Stimulus-Based Assessment in mstATA: Conditional Item Selection

Modeling Strategy: Conditional Item Selection

Decision variables

A stimulus-based model typically includes:

Item selection variables, e.g., \(x_{i,m}\) (item i selected in module m)
Stimulus selection variables, e.g., \(z_{s,m}\) (stimulus s selected in module m)

The item-stimulus conditional inclusion is: If item i belongs to stimulus s, then selecting item i implies selecting stimulus s. In other words, for each module m and each item i associated with stimulus s, \(x_{i,m} \le z_{s,m}\). This ensures the model never selects an item “without its stimulus”.
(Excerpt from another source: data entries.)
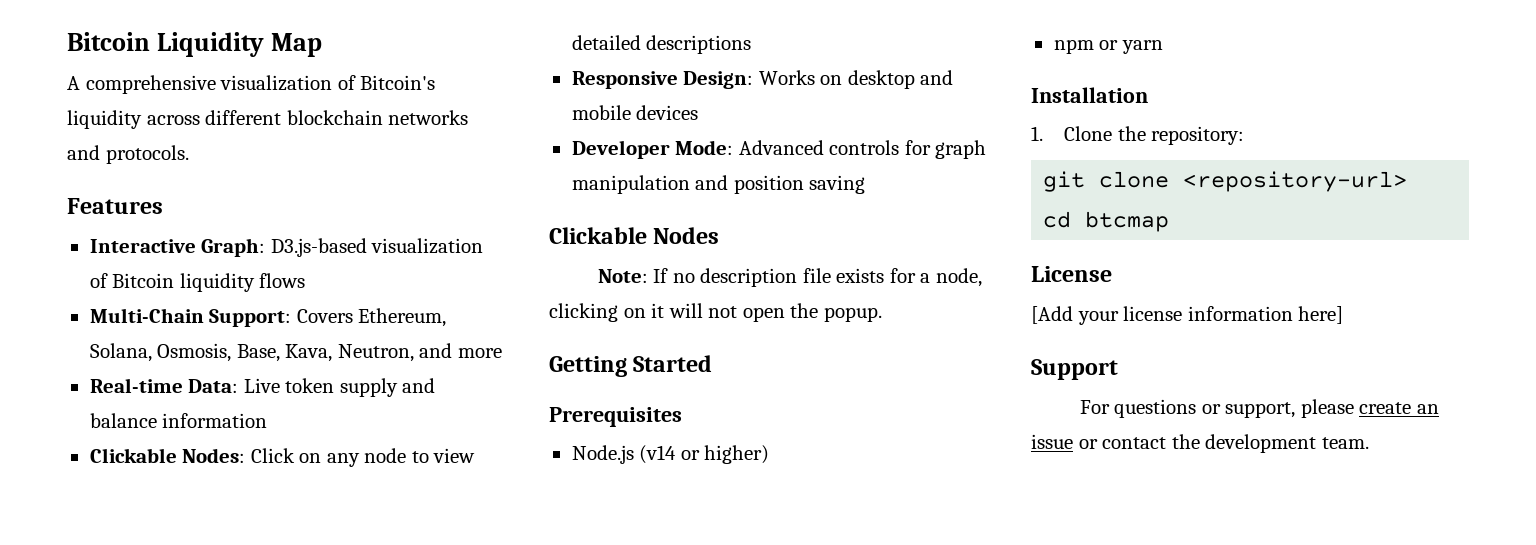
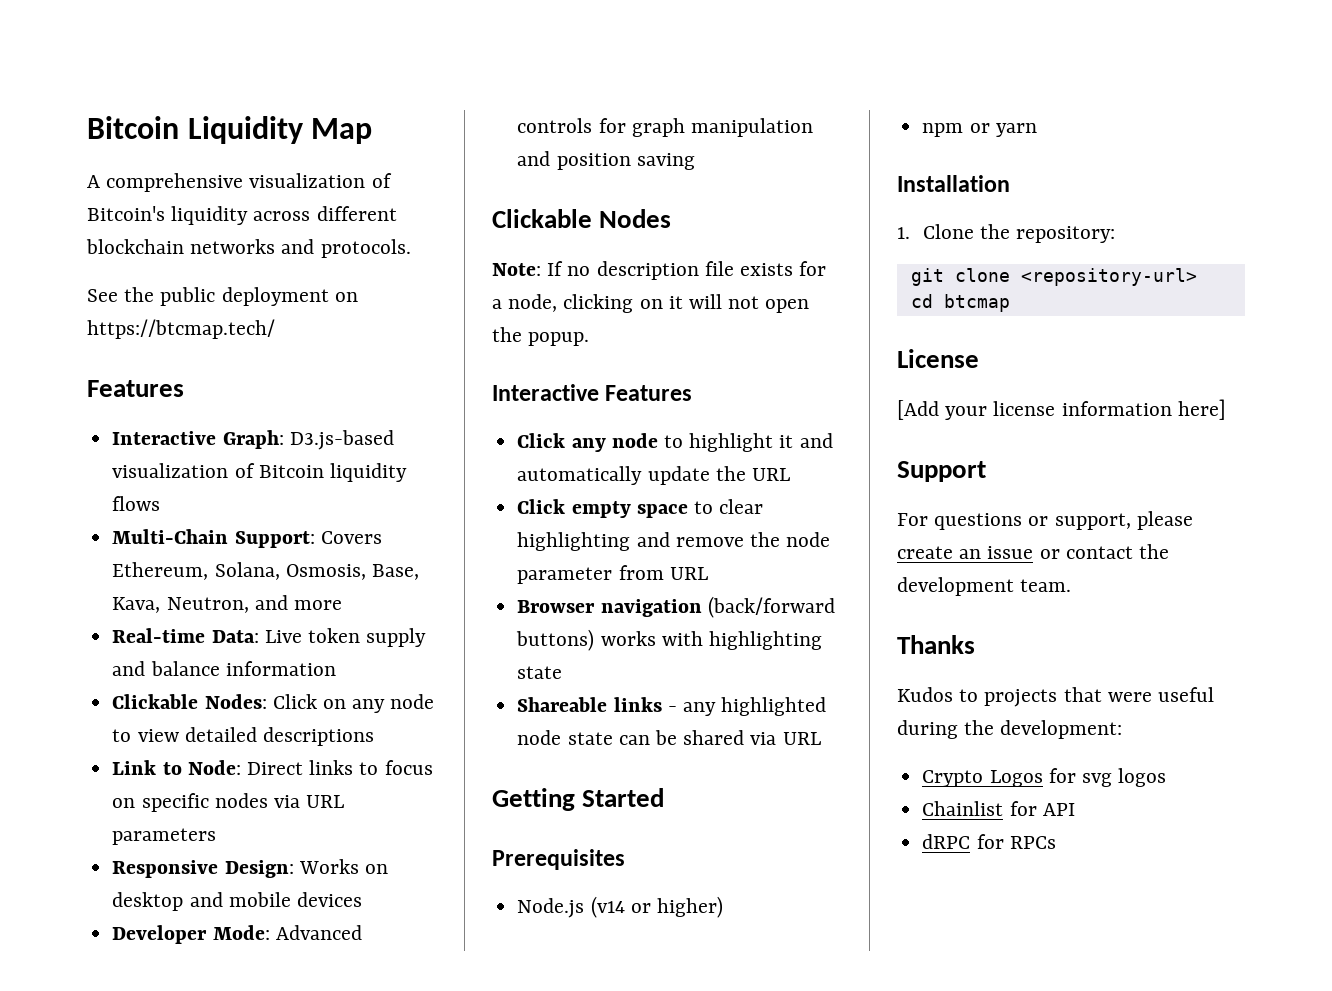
+ See the public deployment on https://btcmap.tech/
+ Link to Node: Direct links to focus on specific nodes via URL parameters
+ Interactive Features
+ Click any node to highlight it and automatically update the URL
+ Click empty space to clear highlighting and remove the node parameter from URL
+ Browser navigation (back/forward buttons) works with highlighting state
+ Shareable links - any highlighted node state can be shared via URL
+ Thanks
+ Kudos to projects that were useful during the development:
+ Crypto Logos for svg logos
+ Chainlist for API
+ dRPC for RPCs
The pivot-item method (van der Linden, 2000) provides a more efficient and elegant way to represent the dependency between items and their associated stimuli. Formally, a pivot item is defined as an item that is selected if and only if its corresponding stimulus is selected. In practice, the pivot item is typically chosen as the item within a stimulus that best represents the stimulus—identified by content experts as having the most representative content or desirable psychometric properties.

Each stimulus-based set includes only one pivot item. The binary decision variable associated with this pivot item therefore serves as a carrier for the selection of both the item and its associated stimulus. Consequently, the pivot-item formulation allows mstATA to accommodate item pools consisting solely of discrete items, solely of stimulus-based items, or a mixture of both. In all cases, the same set of decision variables are used to represent item–module selection, thereby ensuring a unified modeling structure regardless of item type.

Logical constraints and linking

Maintaining consistency between item and stimulus selection requires the inclusion of logical constraints governing item–stimulus conditional selection. van der Linden (2005), pp. 165-170 identifies three classes of such constraints: (1) limits on the number of items associated with a selected stimulus, (2) category-specific item limits within a stimulus, and (3) bounds on the sum of item-level quantitative attributes associated with a stimulus.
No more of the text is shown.